Thursday, April 12, 2018

Sentiment Now Broadly Bearish

In prior posts highlighting investor sentiment data it has been noted that sentiment data is more actionable at market bottoms than at market tops. Knowing this, the American Association of Individual Investors reported bullish investors sentiment at 26.1%, which is below the minus 1 standard deviation level of the average bullish sentiment level.


Additionally, bearish sentiment jumped 6.1 percentage points to 42.8% resulting in the bull/bear spread being reported at a negative 16.7 percentage points, the widest negative spread in more than a year.

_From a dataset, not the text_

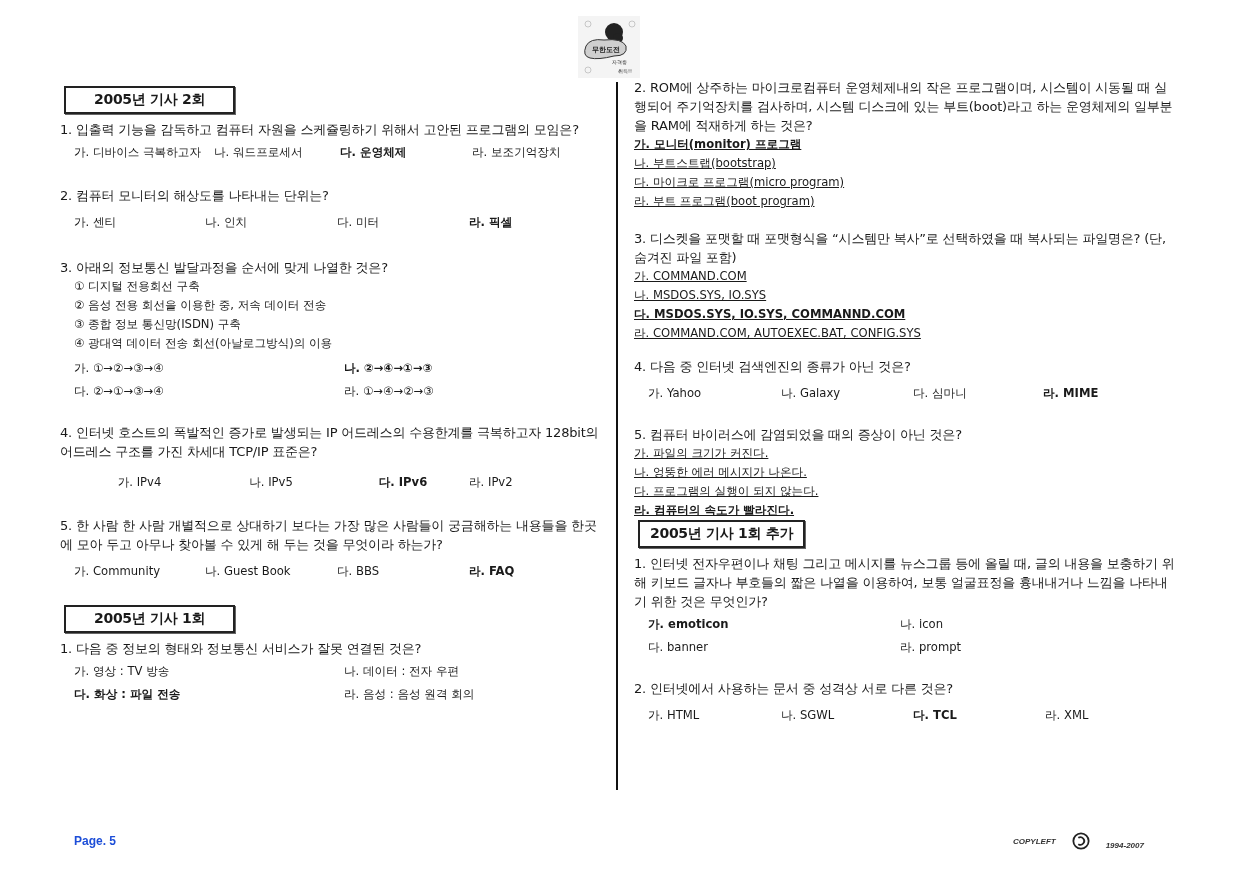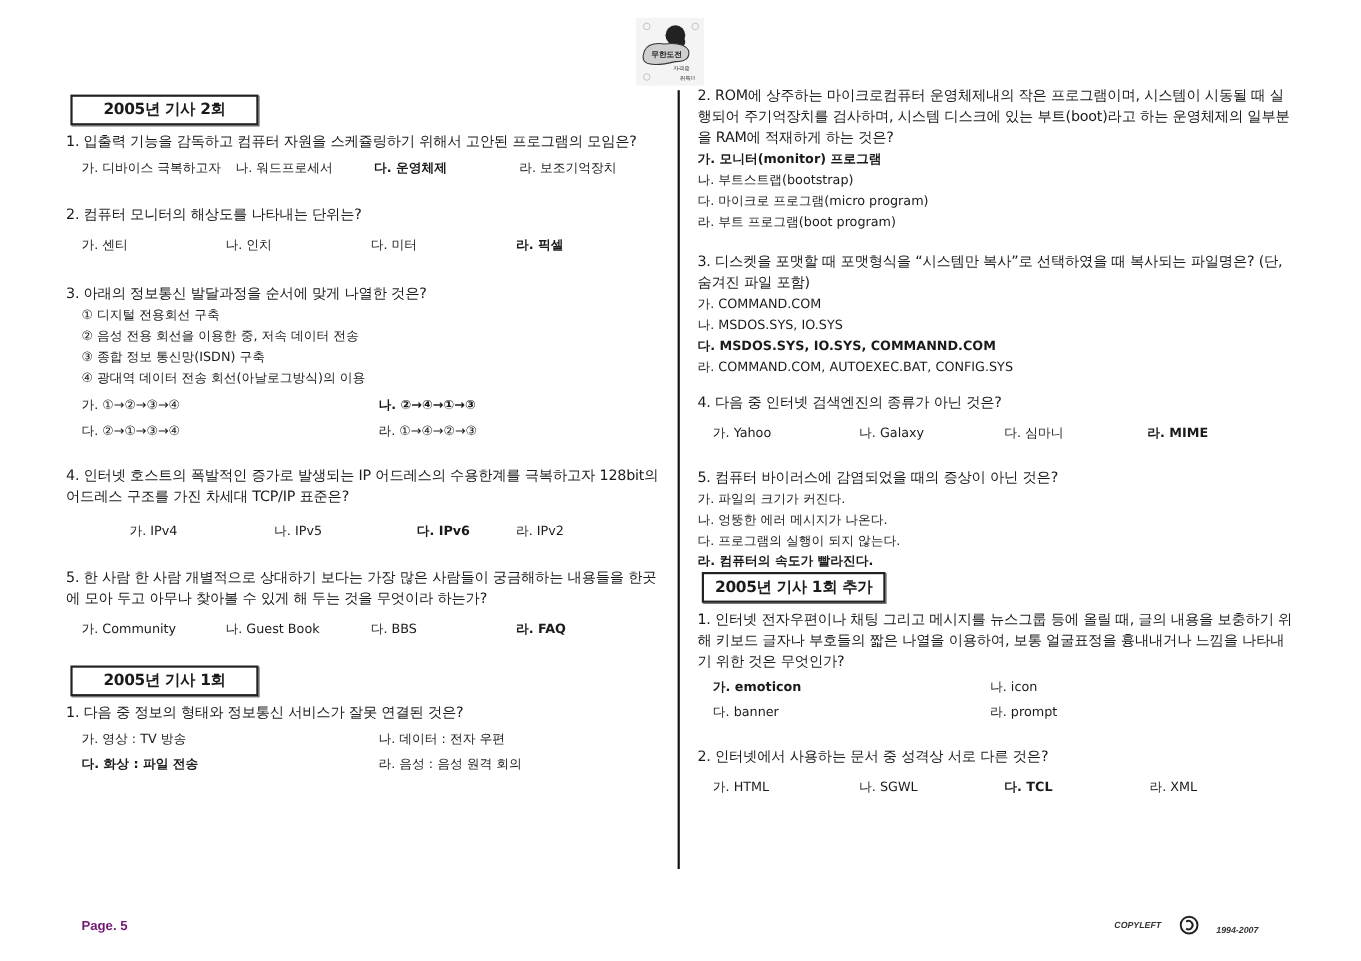"가. 모니터(monitor) 프로그램" .optlist { text-decoration: none -> underline }
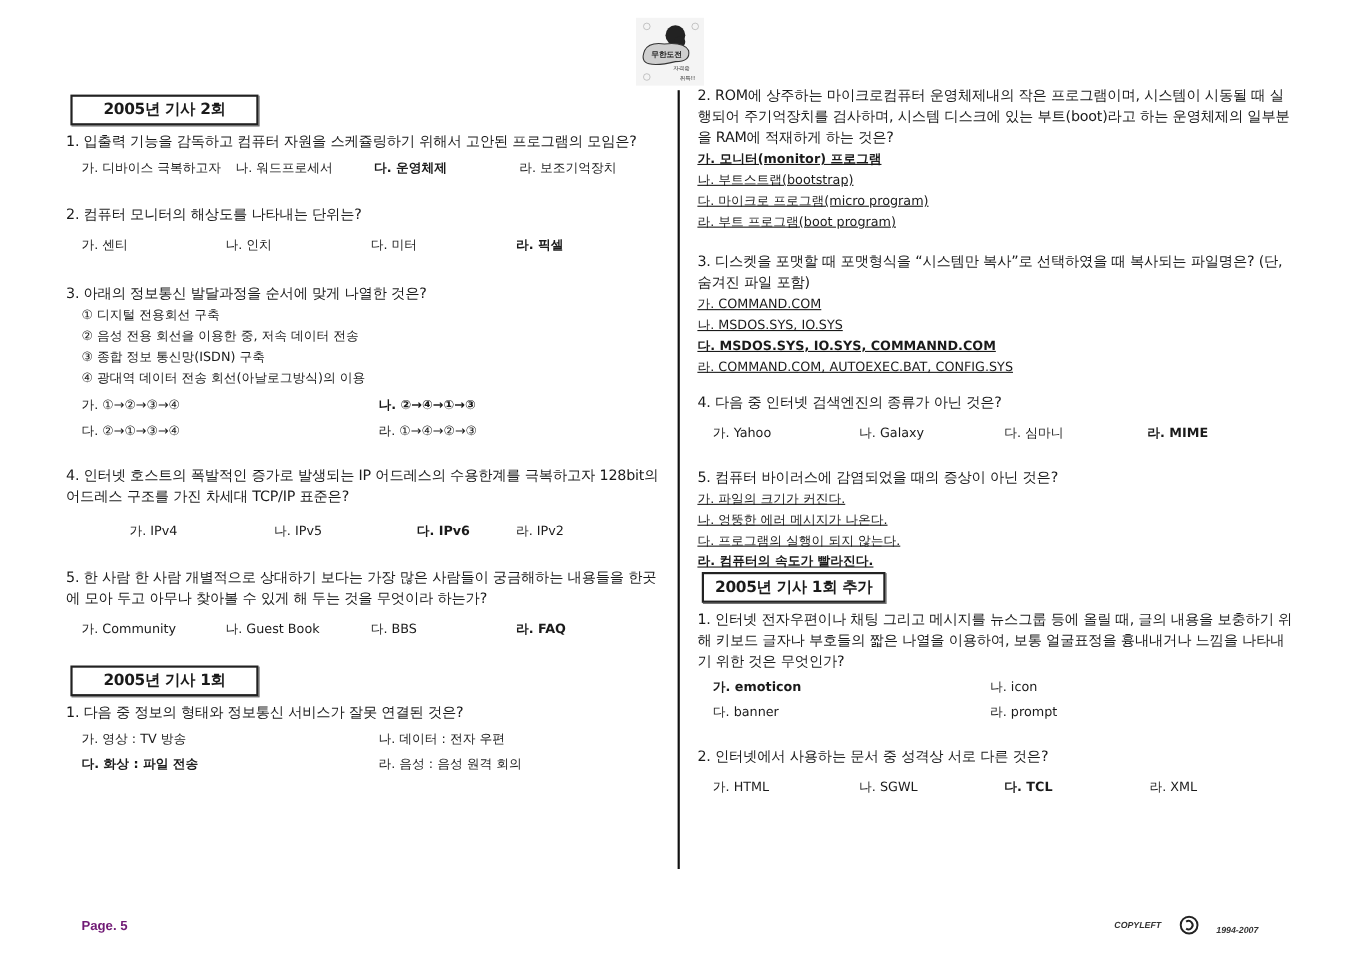"Page. 5" .footer-page { color: #701a75 -> #1d4ed8 }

Aldo, newsletter writers are far less bullish with the bullish sentiment falling to 42.2% from nearly 70% at the beginning of this year. The Investor Intelligence Advisors' Sentiment bull/bear ratio has fallen to nearly 2:1 versus over 5:1 at the beginning of the year as well. The II Advisors' Sentiment Survey studies over a hundred independent market newsletters and assesses each author’s current stance on the market: bullish, bearish or correction.


With much of the sentiment now decidedly bearish, just possibly the market is nearing a bottom.


Wednesday, April 11, 2018

US Dollar Influencing Oil Prices

Nearly two years ago four factors were influencing the energy market and specifically the price of oil. 
  • Oil inventory in the U.S. hit a record high
  • The price of crude (West Texas Intermediate or WTI) reached a post financial crisis low
  • Rotary oil rig count hit a record low of 404
  • The trade weighted value US Dollar hit a post financial crisis high
The fact oil inventory spiked is partially attributable to technological advancement in drilling and specifically, increased supply from fracking activity. The subsequent low level of drilling activity that began a few years ago contributed to the supply decline. Today, the rig count has once again moved higher and the oil market may be seeing a potential bottoming of the supply decline, yet oil prices continue to move higher as seen in second chart below.




Tuesday, April 10, 2018

Spring 2018 Investor Letter: Noise Versus Fundamentals

In one brief quarter, the equity market goes from experiencing virtually no volatility to seemingly +/- 2% swings on a daily basis. Last year was a bit abnormal and more a year of consistent returns and minimal drawdowns. In fact, the largest drawdown was just 3%. The market has already experienced a 10% drawdown in 2018. In our Spring 2018 Investor Letter we note the fact the first quarter broke a string of nine consecutive positive quarters for the S&P 500 Index. Investors have been fortunate by the length of this positive cycle, however, recent experience can often lead one to expect “more of the same.” This expectation or behavior is referred to 'recency bias' and we discuss its implication for investors in our Spring Investor Letter along with our firm's thoughts for the coming year.

For additional insight into our views for the market and economy in the coming year, see our Investor Letter accessible at the below link.




Monday, April 09, 2018

Tariffs, Stocks And Recessions

One truism investors know well is the fact the stock market does not perform well in a recession. The recent focus on implementation of tariffs on the U.S.'s largest trading country, China, have some concerned about escalation into an all out trade war and leading to an economic slowdown or recession. Google web search on the term 'Tariffs' has moved higher with the March 1 peak coinciding with the  rebound peak for the S&P 500 Index around the same time.



Thursday, April 05, 2018

Not A Unique Equity Market: Higher Prices Ahead?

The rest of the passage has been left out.